* Assignment *
I would like the listing below retyped exactly, line by line.

* Input *

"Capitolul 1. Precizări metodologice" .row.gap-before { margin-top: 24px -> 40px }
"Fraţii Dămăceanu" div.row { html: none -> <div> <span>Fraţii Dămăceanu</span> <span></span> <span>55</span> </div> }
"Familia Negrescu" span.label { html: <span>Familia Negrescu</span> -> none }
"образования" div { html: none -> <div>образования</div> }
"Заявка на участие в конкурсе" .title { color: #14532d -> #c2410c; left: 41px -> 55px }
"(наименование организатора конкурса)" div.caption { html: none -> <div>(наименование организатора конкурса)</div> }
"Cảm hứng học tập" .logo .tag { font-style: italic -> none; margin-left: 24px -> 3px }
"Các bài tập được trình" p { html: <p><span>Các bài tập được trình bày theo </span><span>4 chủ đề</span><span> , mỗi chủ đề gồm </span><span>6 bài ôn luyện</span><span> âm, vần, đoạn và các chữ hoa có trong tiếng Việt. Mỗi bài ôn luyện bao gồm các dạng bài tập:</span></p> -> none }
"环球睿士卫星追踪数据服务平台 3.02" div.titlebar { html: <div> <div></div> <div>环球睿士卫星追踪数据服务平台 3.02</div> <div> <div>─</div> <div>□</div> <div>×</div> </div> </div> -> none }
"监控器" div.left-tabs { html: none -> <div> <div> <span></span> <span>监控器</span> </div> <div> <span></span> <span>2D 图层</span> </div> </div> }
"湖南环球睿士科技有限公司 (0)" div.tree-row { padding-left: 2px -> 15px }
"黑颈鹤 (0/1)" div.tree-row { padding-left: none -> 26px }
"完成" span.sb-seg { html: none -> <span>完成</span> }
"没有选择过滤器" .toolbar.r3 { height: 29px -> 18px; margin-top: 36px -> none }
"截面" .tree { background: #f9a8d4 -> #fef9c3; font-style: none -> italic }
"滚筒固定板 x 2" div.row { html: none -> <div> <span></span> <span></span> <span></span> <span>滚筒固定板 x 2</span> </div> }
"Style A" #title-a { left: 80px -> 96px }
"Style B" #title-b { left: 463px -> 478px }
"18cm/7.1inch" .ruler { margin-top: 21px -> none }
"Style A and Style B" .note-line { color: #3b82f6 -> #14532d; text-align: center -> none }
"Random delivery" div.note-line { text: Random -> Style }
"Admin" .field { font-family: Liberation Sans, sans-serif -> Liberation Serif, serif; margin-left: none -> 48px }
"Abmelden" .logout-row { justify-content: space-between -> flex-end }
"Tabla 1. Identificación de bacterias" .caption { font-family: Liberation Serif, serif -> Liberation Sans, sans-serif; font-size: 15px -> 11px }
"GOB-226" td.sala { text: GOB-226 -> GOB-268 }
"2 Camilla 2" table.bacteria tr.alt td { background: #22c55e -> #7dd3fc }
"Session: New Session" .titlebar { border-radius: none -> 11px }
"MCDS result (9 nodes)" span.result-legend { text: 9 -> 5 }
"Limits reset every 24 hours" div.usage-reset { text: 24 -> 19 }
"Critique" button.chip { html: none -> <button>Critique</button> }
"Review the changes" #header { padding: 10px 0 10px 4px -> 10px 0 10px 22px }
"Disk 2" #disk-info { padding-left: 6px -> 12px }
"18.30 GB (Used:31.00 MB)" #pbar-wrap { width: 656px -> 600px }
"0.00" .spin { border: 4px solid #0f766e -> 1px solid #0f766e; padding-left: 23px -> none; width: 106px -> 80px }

* Response *
"Capitolul 1. Precizări metodologice" .row.gap-before { margin-top: 24px -> 40px }
"Fraţii Dămăceanu" div.row { html: none -> <div> <span>Fraţii Dămăceanu</span> <span></span> <span>55</span> </div> }
"Familia Negrescu" span.label { html: <span>Familia Negrescu</span> -> none }
"образования" div { html: none -> <div>образования</div> }
"Заявка на участие в конкурсе" .title { color: #14532d -> #c2410c; left: 41px -> 55px }
"(наименование организатора конкурса)" div.caption { html: none -> <div>(наименование организатора конкурса)</div> }
"Cảm hứng học tập" .logo .tag { font-style: italic -> none; margin-left: 24px -> 3px }
"Các bài tập được trình" p { html: <p><span>Các bài tập được trình bày theo </span><span>4 chủ đề</span><span> , mỗi chủ đề gồm </span><span>6 bài ôn luyện</span><span> âm, vần, đoạn và các chữ hoa có trong tiếng Việt. Mỗi bài ôn luyện bao gồm các dạng bài tập:</span></p> -> none }
"环球睿士卫星追踪数据服务平台 3.02" div.titlebar { html: <div> <div></div> <div>环球睿士卫星追踪数据服务平台 3.02</div> <div> <div>─</div> <div>□</div> <div>×</div> </div> </div> -> none }
"监控器" div.left-tabs { html: none -> <div> <div> <span></span> <span>监控器</span> </div> <div> <span></span> <span>2D 图层</span> </div> </div> }
"湖南环球睿士科技有限公司 (0)" div.tree-row { padding-left: 2px -> 15px }
"黑颈鹤 (0/1)" div.tree-row { padding-left: none -> 26px }
"完成" span.sb-seg { html: none -> <span>完成</span> }
"没有选择过滤器" .toolbar.r3 { height: 29px -> 18px; margin-top: 36px -> none }
"截面" .tree { background: #f9a8d4 -> #fef9c3; font-style: none -> italic }
"滚筒固定板 x 2" div.row { html: none -> <div> <span></span> <span></span> <span></span> <span>滚筒固定板 x 2</span> </div> }
"Style A" #title-a { left: 80px -> 96px }
"Style B" #title-b { left: 463px -> 478px }
"18cm/7.1inch" .ruler { margin-top: 21px -> none }
"Style A and Style B" .note-line { color: #3b82f6 -> #14532d; text-align: center -> none }
"Random delivery" div.note-line { text: Random -> Style }
"Admin" .field { font-family: Liberation Sans, sans-serif -> Liberation Serif, serif; margin-left: none -> 48px }
"Abmelden" .logout-row { justify-content: space-between -> flex-end }
"Tabla 1. Identificación de bacterias" .caption { font-family: Liberation Serif, serif -> Liberation Sans, sans-serif; font-size: 15px -> 11px }
"GOB-226" td.sala { text: GOB-226 -> GOB-268 }
"2 Camilla 2" table.bacteria tr.alt td { background: #22c55e -> #7dd3fc }
"Session: New Session" .titlebar { border-radius: none -> 11px }
"MCDS result (9 nodes)" span.result-legend { text: 9 -> 5 }
"Limits reset every 24 hours" div.usage-reset { text: 24 -> 19 }
"Critique" button.chip { html: none -> <button>Critique</button> }
"Review the changes" #header { padding: 10px 0 10px 4px -> 10px 0 10px 22px }
"Disk 2" #disk-info { padding-left: 6px -> 12px }
"18.30 GB (Used:31.00 MB)" #pbar-wrap { width: 656px -> 600px }
"0.00" .spin { border: 4px solid #0f766e -> 1px solid #0f766e; padding-left: 23px -> none; width: 106px -> 80px }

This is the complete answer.